GFR 30 to 50 mL/minute/1.73 m2: Administer 7 to 13 mg/kg/dose every 8 hours
GFR 10 to 29 mL/minute/1.73 m2: Administer 7.5 to 12.5 mg/kg/dose every 12 hours
GFR <10 mL/minute/1.73 m2: Administer 7.5 to 12.5 mg/kg/dose every 24 hours
Intermittent hemodialysis (IHD): Dialysis: Moderately dialyzable (20% to 50%): 7.5 to

12.5 mg/kg/dose every 24 hours (administer after hemodialysis on dialysis days)
Peritoneal dialysis (PD): 7.5 to 12.5 mg/kg/dose every 24 hours
Continuous renal replacement therapy (CRRT): 7 to 13 mg/kg/dose every 8 hours
Dosing: Hepatic Impairment: Pediatric

There are no dosage adjustments provided in the manufacturer's labeling.
Dosing: Geriatric
Refer to adult dosing.
Dosage Forms: US
Excipient information presented when available (limited, particularly for generics); consult specific
product labeling.
Injection, powder for reconstitution: Imipenem 250 mg and cilastatin 250 mg; imipenem 500 mg
and cilastatin 500 mg
Primaxin® I.V.: Imipenem 250 mg and cilastatin 250 mg [contains sodium 18.8 mg (0.8
mEq)] [DSC]; imipenem 500 mg and cilastatin 500 mg [contains sodium 37.5 mg (1.6 mEq)]
Generic Equivalent Available: US

Yes
Administration: Adult
IV: For IV infusion only; do not administer IV push.
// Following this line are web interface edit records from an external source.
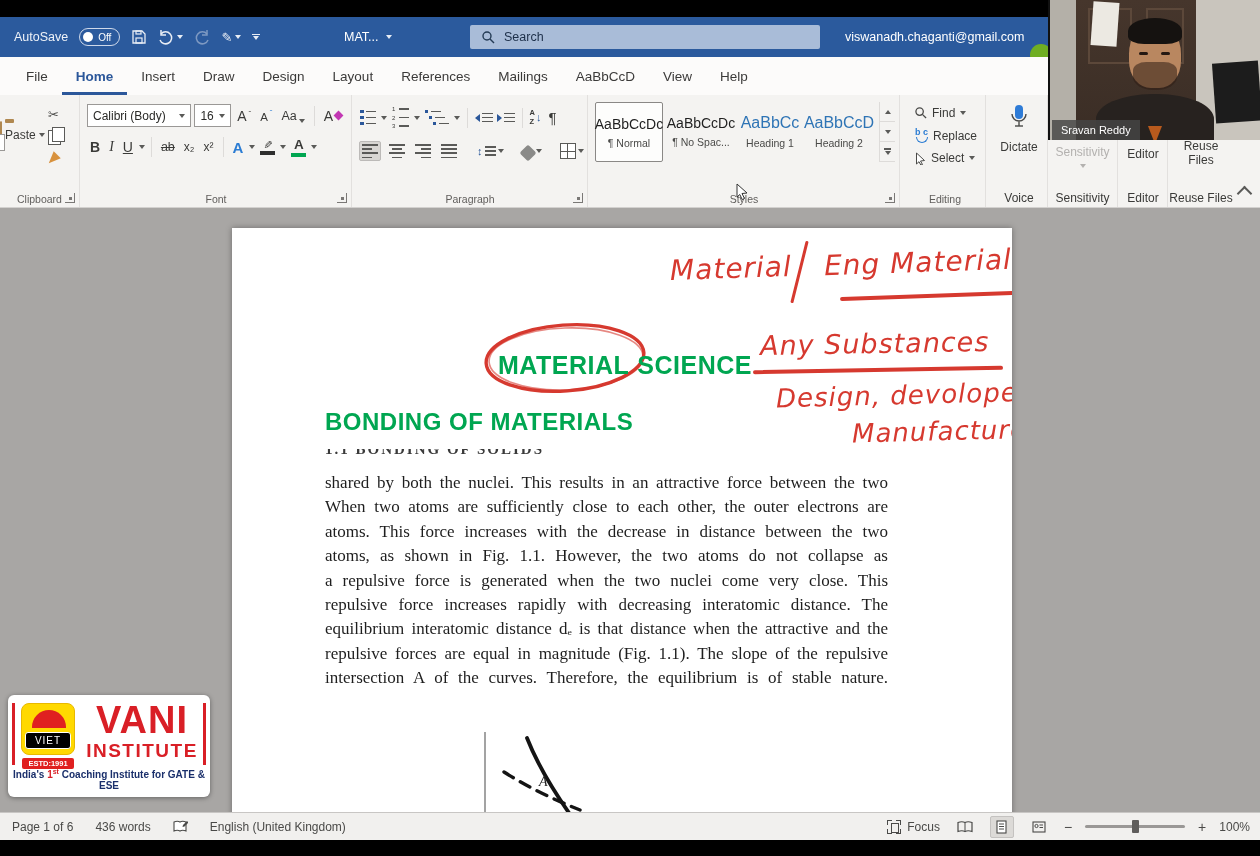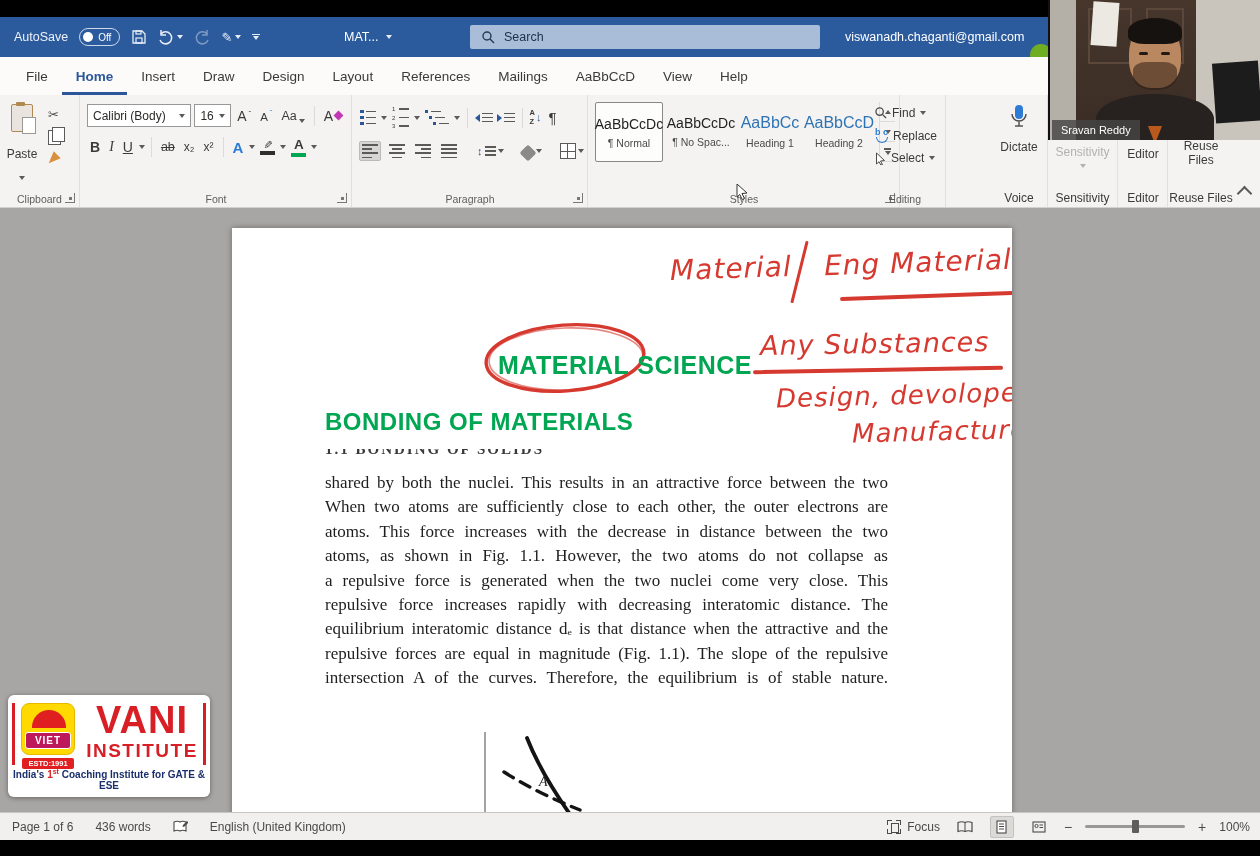--- a/index.html
+++ b/index.html
@@ -30,21 +30,21 @@
   .rtab.active{color:#2b579a;font-weight:700;box-shadow:inset 0 -3px 0 #2b579a;}
   
   .ribbon{position:absolute;left:0;top:95px;width:1260px;height:113px;background:#f4f3f1;border-bottom:1px solid #d3d1cf;box-sizing:border-box;}
   .grp{position:absolute;top:0;height:112px;border-right:1px solid #e2e0de;box-sizing:border-box;}
   .glabel{position:absolute;bottom:2px;left:0;width:100%;text-align:center;font-size:10.5px;color:#605e5c;}
   .dlg{position:absolute;right:4px;bottom:4px;width:9px;height:9px;border-right:1.2px solid #7a7876;border-bottom:1.2px solid #7a7876;}
   .dlg::after{content:"";position:absolute;right:2px;bottom:2px;width:3px;height:3px;background:#7a7876;}
   .ico{color:#4a4a48;}
   .sep{width:1px;height:20px;background:#dddbd9;margin:0 3px;}
   
-  .paste-btn{display:flex;flex-direction:column;align-items:center;gap:15px;width:44px;padding-top:9px;}
+  .paste-btn{display:flex;flex-direction:row;align-items:center;gap:3px;width:44px;padding-top:9px;}
   .paste-btn span{font-size:12px;color:#3a3a38;}
   .clipico{position:relative;width:20px;height:26px;border:1.6px solid #b08850;background:#e9e4de;border-radius:2px;}
   .clipico::before{content:"";position:absolute;left:4px;top:-3px;width:9px;height:4px;background:#b08850;border-radius:1px;}
   .clipico::after{content:"";position:absolute;right:-4px;bottom:-3px;width:12px;height:15px;background:#fff;border:1px solid #9a9896;}
   .mini-col{display:flex;flex-direction:column;gap:8px;padding-top:12px;margin-left:4px;}
   .copyico{position:relative;width:11px;height:13px;border:1.2px solid #5a5a58;background:#fff;}
   .copyico::before{content:"";position:absolute;left:3px;top:-4px;width:11px;height:13px;border:1.2px solid #5a5a58;background:#fff;}
   .brushico{width:0;height:0;border-left:5px solid transparent;border-right:5px solid transparent;border-top:12px solid #d8923e;transform:rotate(45deg);}
   
   .frow{display:flex;align-items:center;padding:0 6px;gap:3px;}
@@ -129,22 +129,22 @@
   .pl-last{text-align:left;}
   .circ{position:absolute;left:248px;top:90px;}
   .figsvg{position:absolute;left:188px;top:500px;}
   
   .logocard{position:absolute;left:8px;top:695px;width:202px;height:102px;background:#fff;border-radius:6px;z-index:50;
             box-shadow:0 1px 5px rgba(0,0,0,.4);overflow:hidden;}
   .logobar{position:absolute;top:8px;width:3px;height:62px;background:#d91f26;}
   .lg-left{position:absolute;left:12px;top:8px;width:56px;display:flex;flex-direction:column;align-items:center;}
   .lg-yellow{width:54px;height:52px;background:#ffd900;border-radius:8px;border:1px solid #e8b800;position:relative;display:flex;flex-direction:column;align-items:center;justify-content:flex-end;padding-bottom:5px;box-sizing:border-box;}
   .lg-sun{position:absolute;top:6px;left:10px;width:34px;height:18px;background:#e02020;border-radius:17px 17px 0 0;}
-  .lg-viet{width:44px;height:15px;background:#be185d;border:1px solid #fff;border-radius:3px;color:#fff;
-           font-size:10px;font-weight:700;display:flex;align-items:center;justify-content:center;letter-spacing:1px;}
+  .lg-viet{width:44px;height:15px;background:#000000;border:1px solid #fff;border-radius:3px;color:#fff;
+           font-size:10px;font-weight:400;display:flex;align-items:center;justify-content:center;letter-spacing:1px;}
   .lg-estd{margin-top:3px;width:52px;height:11px;background:#e02020;color:#fff;font-size:7.5px;font-weight:700;
            display:flex;align-items:center;justify-content:center;border-radius:2px;}
   .lg-right{position:absolute;left:74px;top:6px;width:120px;text-align:center;}
   .lg-vani{color:#d91f26;font-size:38px;font-weight:700;letter-spacing:1px;line-height:1;}
   .lg-inst{color:#d91f26;font-size:19px;font-weight:700;letter-spacing:1.5px;line-height:1;margin-top:2px;}
   .lg-tag{position:absolute;left:0;bottom:6px;width:100%;text-align:center;color:#1a2f6b;font-size:10px;font-weight:700;}
   .lg-tag .red{color:#d91f26;}
   .lg-tag sup{font-size:7px;}
   
   .webcam{position:absolute;left:1048px;top:0;width:212px;height:140px;z-index:60;background:#9a958e;overflow:hidden;border-left:2px solid #111;box-sizing:border-box;}
@@ -485,21 +485,21 @@
                 <span class="b"></span>
                 <span class="cv dark"></span>
               </span>
             </div>
         </div>
       </div>
       <span class="glabel">Styles</span>
       <span class="dlg"></span>
     </div>
 
-    <div class="grp g-edit" style="left:865px;width:81px;">
+    <div class="grp g-edit" style="left:905px;width:81px;">
       <div class="edrow">
         <svg width="12" height="12" viewBox="0 0 13 13">
           <circle cx="5" cy="5" r="4" fill="none" stroke="#4a4a48" stroke-width="1.4"></circle>
           <line x1="8" y1="8" x2="12" y2="12" stroke="#4a4a48" stroke-width="1.4"></line>
         </svg>
         <span>Find</span>
           <span class="cv dark"></span>
       </div>
       <div class="edrow">
         <span class="repico">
Infuse doses ≤500 mg over 20 to 30 minutes;
infuse doses >500 mg over 40 to 60 minutes. If nausea and/or vomiting occur during administration,
decrease the rate of IV infusion.
Administration: Pediatric
IV: Administer by IV intermittent infusion; doses ≤500 mg may be infused over 20 to 30 minutes;
doses >500 mg should be infused over 40 to 60 minutes. If nausea and/or vomiting occur during
administration, decrease the rate of IV infusion.
Use: Labeled Indications
Bacterial septicemia: Treatment of septicemia caused by Enterococcus faecalis,

Staphylococcus aureus (penicillinase-producing), Escherichia coli, Klebsiella species,
Pseudomonas aeruginosa, Serratia species, Enterobacter species, Bacteroides species
(including Bacteroides fragilis).
Bone and joint infections: Treatment of bone and joint infections caused by E. faecalis, S.
aureus (penicillinase-producing), Staphylococcus epidermidis, Enterobacter species, P.
aeruginosa.
Endocarditis: Treatment of endocarditis caused by S. aureus (penicillinase-producing).
Gynecologic infections: Treatment of gynecologic infections caused by E. faecalis; S. aureus

(penicillinase-producing), S. epidermidis, Streptococcus agalactiae (group B streptococci), E.
coli, Klebsiella species, Proteus species, Enterobacter species, Bifidobacterium species,
Bacteroides species (including B. fragilis), Gardnerella vaginalis; Peptococcus species,
Peptostreptococcus species, Cutibacterium species.
Intra-abdominal infections: Treatment of intra-abdominal infections caused by E. faecalis, S.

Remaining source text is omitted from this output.